Task: Which lines in the records below include the word "bottom"? Report each of them in full.

Records from a dataset:
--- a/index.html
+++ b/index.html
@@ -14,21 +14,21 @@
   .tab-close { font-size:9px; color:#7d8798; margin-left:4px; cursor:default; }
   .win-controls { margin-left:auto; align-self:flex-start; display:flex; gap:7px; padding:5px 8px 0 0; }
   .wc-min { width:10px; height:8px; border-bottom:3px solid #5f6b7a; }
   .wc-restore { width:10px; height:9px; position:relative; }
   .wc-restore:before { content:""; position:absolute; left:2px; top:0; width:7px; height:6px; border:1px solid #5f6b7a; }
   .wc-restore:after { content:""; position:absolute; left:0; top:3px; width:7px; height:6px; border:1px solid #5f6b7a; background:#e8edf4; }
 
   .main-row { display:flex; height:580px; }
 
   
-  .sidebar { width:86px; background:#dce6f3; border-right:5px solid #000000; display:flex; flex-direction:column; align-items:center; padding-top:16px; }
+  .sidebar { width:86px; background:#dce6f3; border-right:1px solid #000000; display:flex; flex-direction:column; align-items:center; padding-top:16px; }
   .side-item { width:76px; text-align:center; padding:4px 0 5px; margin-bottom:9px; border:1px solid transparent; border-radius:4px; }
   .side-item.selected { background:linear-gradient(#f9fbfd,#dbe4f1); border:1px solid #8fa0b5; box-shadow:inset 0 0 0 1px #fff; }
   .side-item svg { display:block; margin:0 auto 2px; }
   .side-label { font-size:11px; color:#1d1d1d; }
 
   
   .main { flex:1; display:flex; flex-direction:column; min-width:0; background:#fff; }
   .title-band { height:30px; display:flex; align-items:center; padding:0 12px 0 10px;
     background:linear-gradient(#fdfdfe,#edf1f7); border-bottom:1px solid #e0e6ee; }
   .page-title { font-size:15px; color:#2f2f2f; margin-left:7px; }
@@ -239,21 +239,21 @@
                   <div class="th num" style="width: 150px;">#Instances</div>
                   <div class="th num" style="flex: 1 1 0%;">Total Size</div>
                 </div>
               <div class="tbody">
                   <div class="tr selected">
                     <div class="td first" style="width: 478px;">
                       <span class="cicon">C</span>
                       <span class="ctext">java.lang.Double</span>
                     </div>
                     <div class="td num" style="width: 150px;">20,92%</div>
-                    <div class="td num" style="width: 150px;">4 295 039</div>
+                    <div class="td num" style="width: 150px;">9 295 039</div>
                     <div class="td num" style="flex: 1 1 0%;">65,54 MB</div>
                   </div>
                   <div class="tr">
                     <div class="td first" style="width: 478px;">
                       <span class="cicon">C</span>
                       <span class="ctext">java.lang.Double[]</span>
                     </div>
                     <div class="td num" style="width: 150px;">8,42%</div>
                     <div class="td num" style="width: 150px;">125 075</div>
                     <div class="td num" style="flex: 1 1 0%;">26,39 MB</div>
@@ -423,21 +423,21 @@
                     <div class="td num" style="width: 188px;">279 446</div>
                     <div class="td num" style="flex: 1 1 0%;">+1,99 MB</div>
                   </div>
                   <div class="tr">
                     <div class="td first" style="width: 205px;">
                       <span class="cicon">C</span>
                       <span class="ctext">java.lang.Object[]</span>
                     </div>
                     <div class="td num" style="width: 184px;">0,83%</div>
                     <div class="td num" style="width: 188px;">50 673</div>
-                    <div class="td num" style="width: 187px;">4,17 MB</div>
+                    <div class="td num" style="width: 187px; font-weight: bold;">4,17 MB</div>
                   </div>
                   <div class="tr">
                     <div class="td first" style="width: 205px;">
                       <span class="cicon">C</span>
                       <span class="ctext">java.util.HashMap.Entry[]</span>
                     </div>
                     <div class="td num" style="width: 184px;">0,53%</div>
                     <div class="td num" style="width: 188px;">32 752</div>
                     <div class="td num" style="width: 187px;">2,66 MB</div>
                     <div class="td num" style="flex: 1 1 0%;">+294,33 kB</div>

==

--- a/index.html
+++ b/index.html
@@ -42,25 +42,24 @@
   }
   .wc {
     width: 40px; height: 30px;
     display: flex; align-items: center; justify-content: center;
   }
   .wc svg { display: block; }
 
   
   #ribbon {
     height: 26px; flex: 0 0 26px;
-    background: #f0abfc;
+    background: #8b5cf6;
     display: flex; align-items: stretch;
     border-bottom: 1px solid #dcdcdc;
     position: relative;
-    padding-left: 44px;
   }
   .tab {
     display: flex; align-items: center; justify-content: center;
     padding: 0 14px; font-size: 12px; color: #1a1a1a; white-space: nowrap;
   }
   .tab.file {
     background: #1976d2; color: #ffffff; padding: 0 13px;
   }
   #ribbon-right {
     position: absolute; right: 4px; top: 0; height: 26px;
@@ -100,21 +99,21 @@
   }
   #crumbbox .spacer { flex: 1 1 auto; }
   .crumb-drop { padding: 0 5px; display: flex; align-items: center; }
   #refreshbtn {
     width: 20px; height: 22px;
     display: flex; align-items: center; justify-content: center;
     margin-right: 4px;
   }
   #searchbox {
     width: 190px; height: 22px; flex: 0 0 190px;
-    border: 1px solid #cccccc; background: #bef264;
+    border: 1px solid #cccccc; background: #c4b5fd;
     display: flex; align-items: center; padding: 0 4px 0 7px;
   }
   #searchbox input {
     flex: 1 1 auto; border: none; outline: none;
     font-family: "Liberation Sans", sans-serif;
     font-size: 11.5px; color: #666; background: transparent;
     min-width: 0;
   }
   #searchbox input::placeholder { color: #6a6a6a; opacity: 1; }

Task answer:
   .wc-min { width:10px; height:8px; border-bottom:3px solid #5f6b7a; }
   .side-item { width:76px; text-align:center; padding:4px 0 5px; margin-bottom:9px; border:1px solid transparent; border-radius:4px; }
     background:linear-gradient(#fdfdfe,#edf1f7); border-bottom:1px solid #e0e6ee; }
     border-bottom: 1px solid #dcdcdc;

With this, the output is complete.